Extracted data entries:
+++
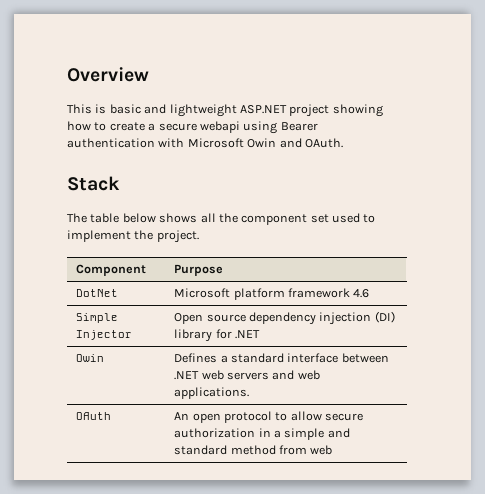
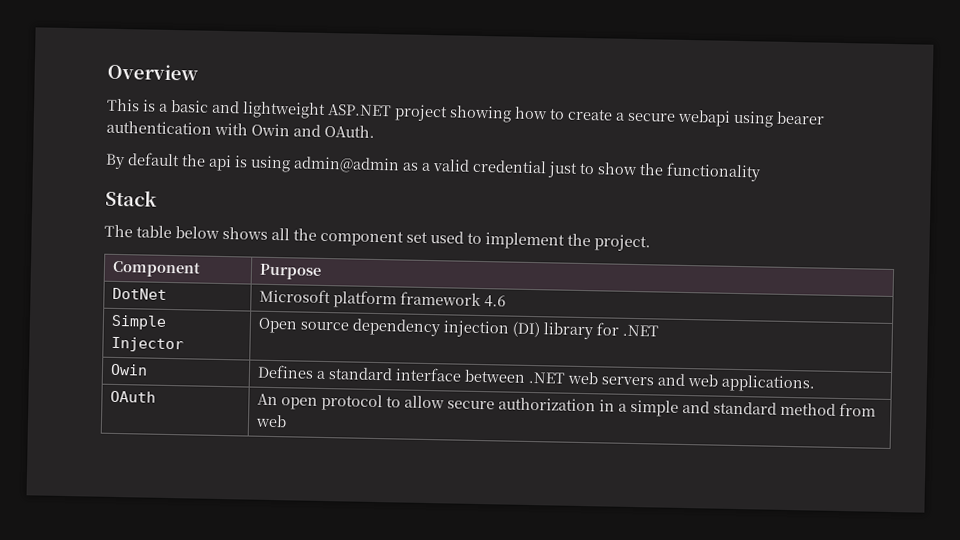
(107, 109) none -> [159,103,168,112] a
[280,122,318,131] Bearer -> [776,111,825,125] bearer
[187,138,244,148] Microsoft -> (248, 129) none
(343, 143) none -> [105,152,761,182] // By default the api is using admin@admin as a valid credential just to show the functionality

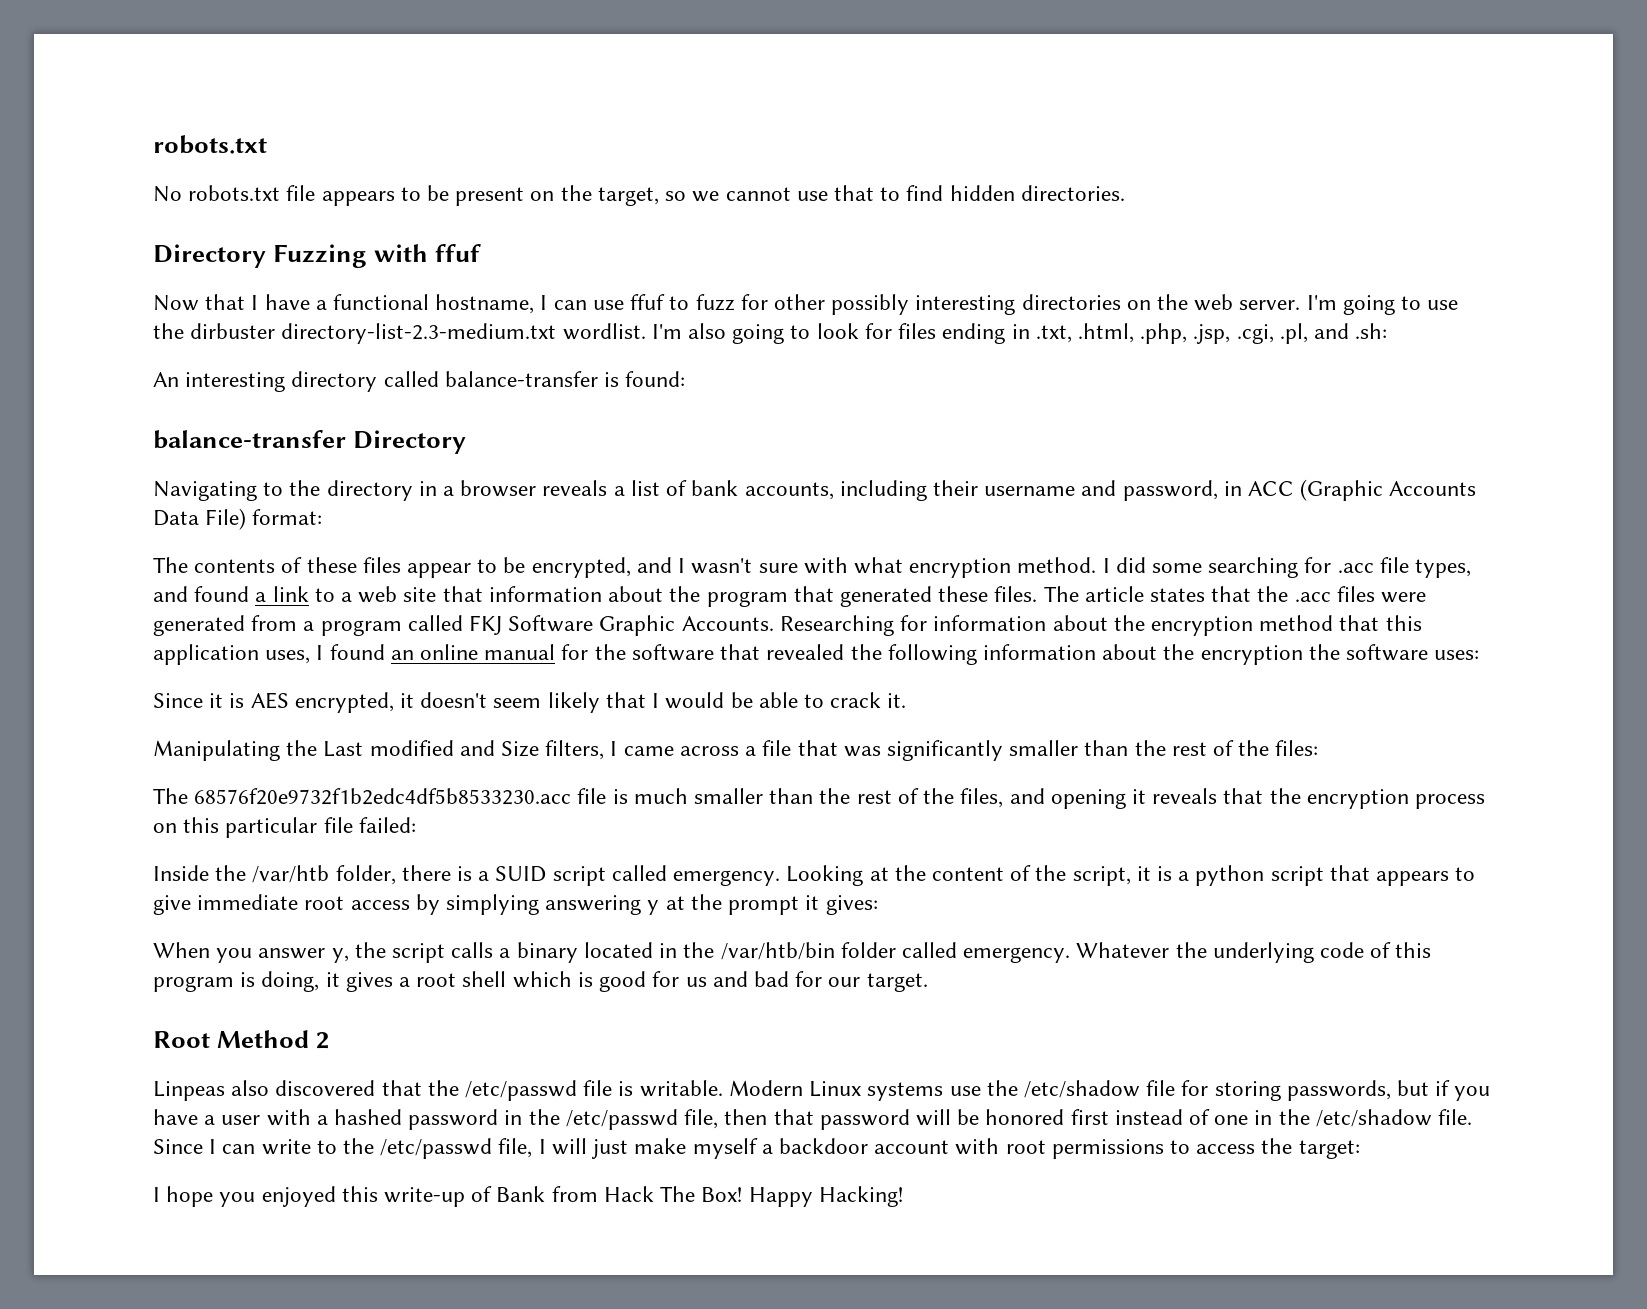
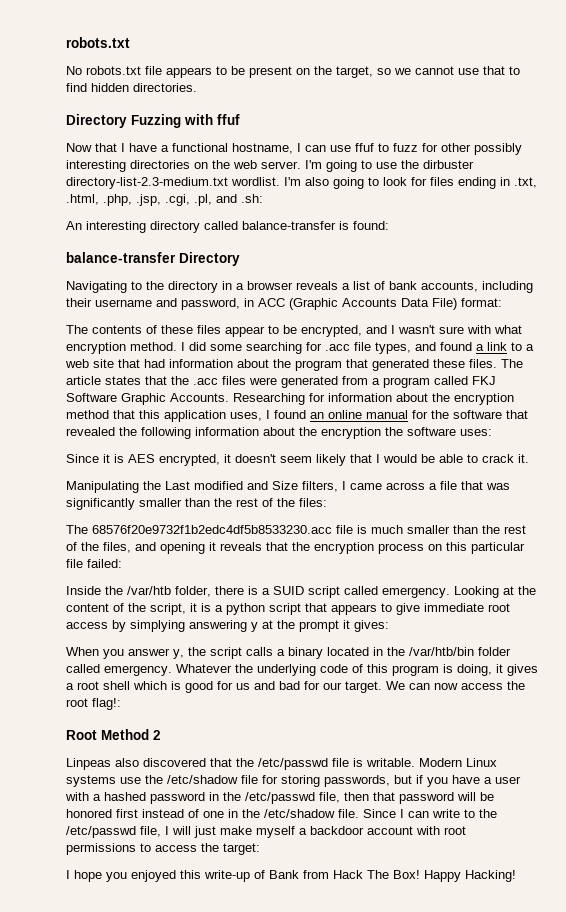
(483, 594) none -> [144,359,165,368] had
(928, 982) none -> [386,681,525,690] [66,698,121,710] We can now access the root flag!:

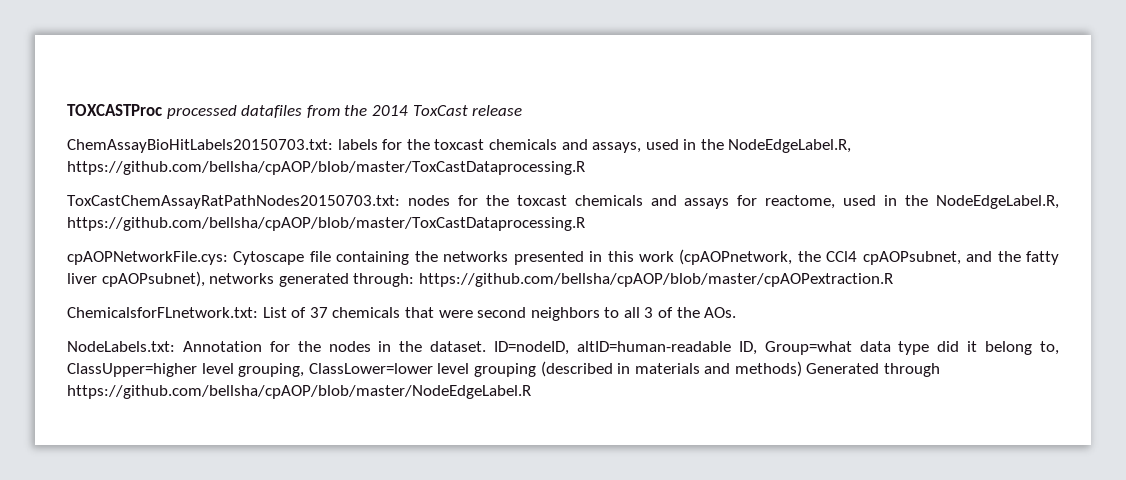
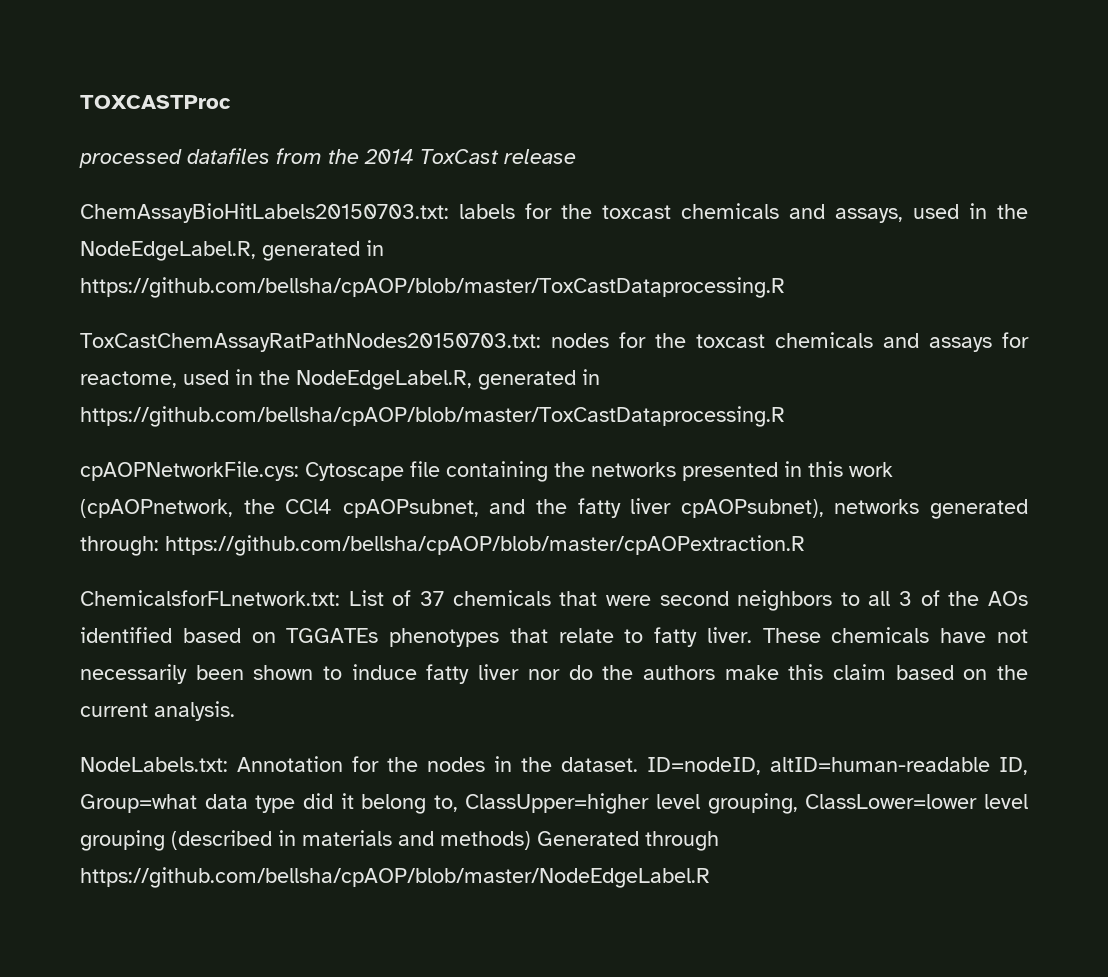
(162, 110) none -> (231, 102) //
(852, 146) none -> [262,240,384,261] generated in
(1059, 202) none -> [478,369,600,390] generated in
[704,307,737,318] AOs. -> [987,591,1028,606] [80,627,1028,647] [80,664,1028,684] [80,701,235,721] AOs identified based on TGGATEs phenotypes that relate to fatty liver. These chemicals have not necessarily been shown to induce fatty liver nor do the authors make this claim based on the current analysis.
+++
__TASK DETAILS__: When you copy the data, keep every line exact and leave out each picture.

__EXERCISE RESPONSE__:
(107, 109) none -> [159,103,168,112] a
[280,122,318,131] Bearer -> [776,111,825,125] bearer
[187,138,244,148] Microsoft -> (248, 129) none
(343, 143) none -> [105,152,761,182] // By default the api is using admin@admin as a valid credential just to show the functionality

(483, 594) none -> [144,359,165,368] had
(928, 982) none -> [386,681,525,690] [66,698,121,710] We can now access the root flag!:

(162, 110) none -> (231, 102) //
(852, 146) none -> [262,240,384,261] generated in
(1059, 202) none -> [478,369,600,390] generated in
[704,307,737,318] AOs. -> [987,591,1028,606] [80,627,1028,647] [80,664,1028,684] [80,701,235,721] AOs identified based on TGGATEs phenotypes that relate to fatty liver. These chemicals have not necessarily been shown to induce fatty liver nor do the authors make this claim based on the current analysis.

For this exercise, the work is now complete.